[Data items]
⟨
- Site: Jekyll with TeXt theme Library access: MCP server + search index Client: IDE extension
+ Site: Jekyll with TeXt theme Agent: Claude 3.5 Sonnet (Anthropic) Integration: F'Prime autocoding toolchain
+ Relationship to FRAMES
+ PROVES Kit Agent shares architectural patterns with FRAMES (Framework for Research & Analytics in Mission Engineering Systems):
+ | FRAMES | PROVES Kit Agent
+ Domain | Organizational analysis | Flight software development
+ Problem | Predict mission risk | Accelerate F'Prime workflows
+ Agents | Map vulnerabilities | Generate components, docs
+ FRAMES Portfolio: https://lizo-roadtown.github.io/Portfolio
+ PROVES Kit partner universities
⟩
⟨
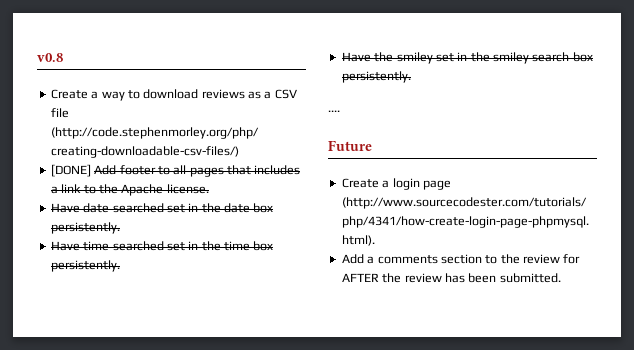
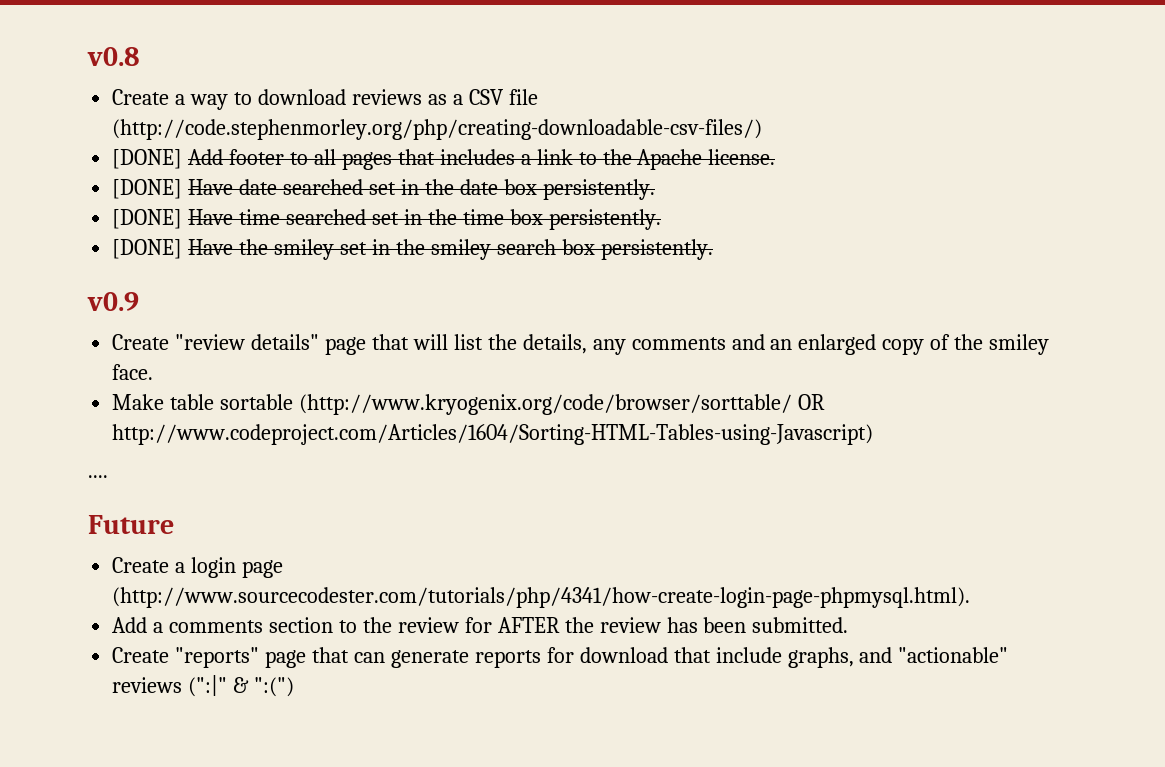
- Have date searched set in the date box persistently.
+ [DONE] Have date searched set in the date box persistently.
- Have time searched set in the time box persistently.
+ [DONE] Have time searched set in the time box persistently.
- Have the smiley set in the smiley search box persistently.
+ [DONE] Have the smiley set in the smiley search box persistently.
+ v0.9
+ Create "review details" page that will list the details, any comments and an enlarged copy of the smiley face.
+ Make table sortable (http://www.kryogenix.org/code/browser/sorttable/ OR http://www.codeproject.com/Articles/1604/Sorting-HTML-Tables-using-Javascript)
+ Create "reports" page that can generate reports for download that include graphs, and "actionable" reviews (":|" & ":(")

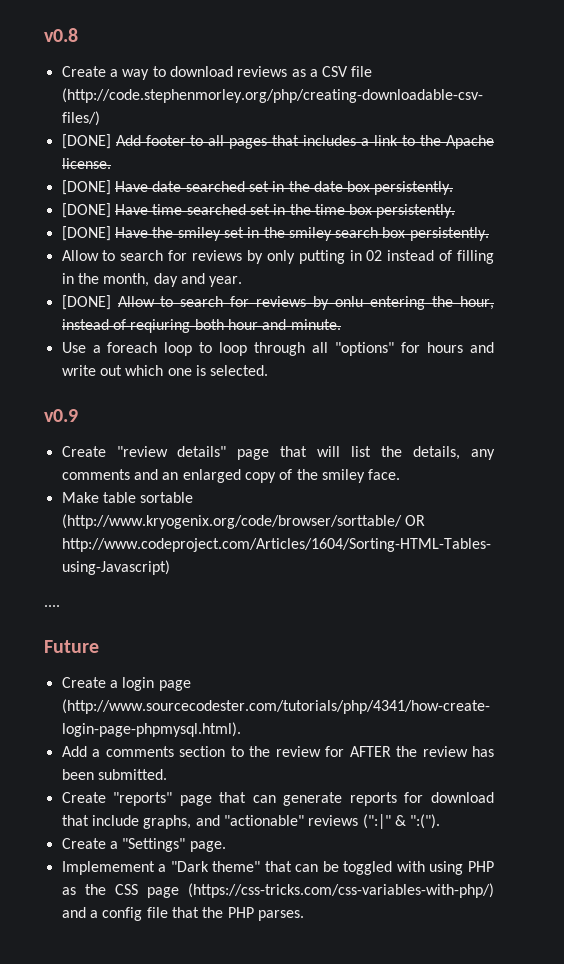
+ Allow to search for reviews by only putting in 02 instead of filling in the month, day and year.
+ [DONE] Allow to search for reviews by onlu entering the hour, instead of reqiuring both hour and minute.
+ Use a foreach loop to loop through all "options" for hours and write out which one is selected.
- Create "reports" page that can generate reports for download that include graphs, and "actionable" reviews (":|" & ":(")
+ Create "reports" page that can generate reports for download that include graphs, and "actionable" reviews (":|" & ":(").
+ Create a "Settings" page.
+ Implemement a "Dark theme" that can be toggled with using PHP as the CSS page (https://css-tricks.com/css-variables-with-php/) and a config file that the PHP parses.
⟩
■ Problem statement
For the string "Jekyll", give the number of lines in the entries that contain it, with no other words.

■ Result for this task
2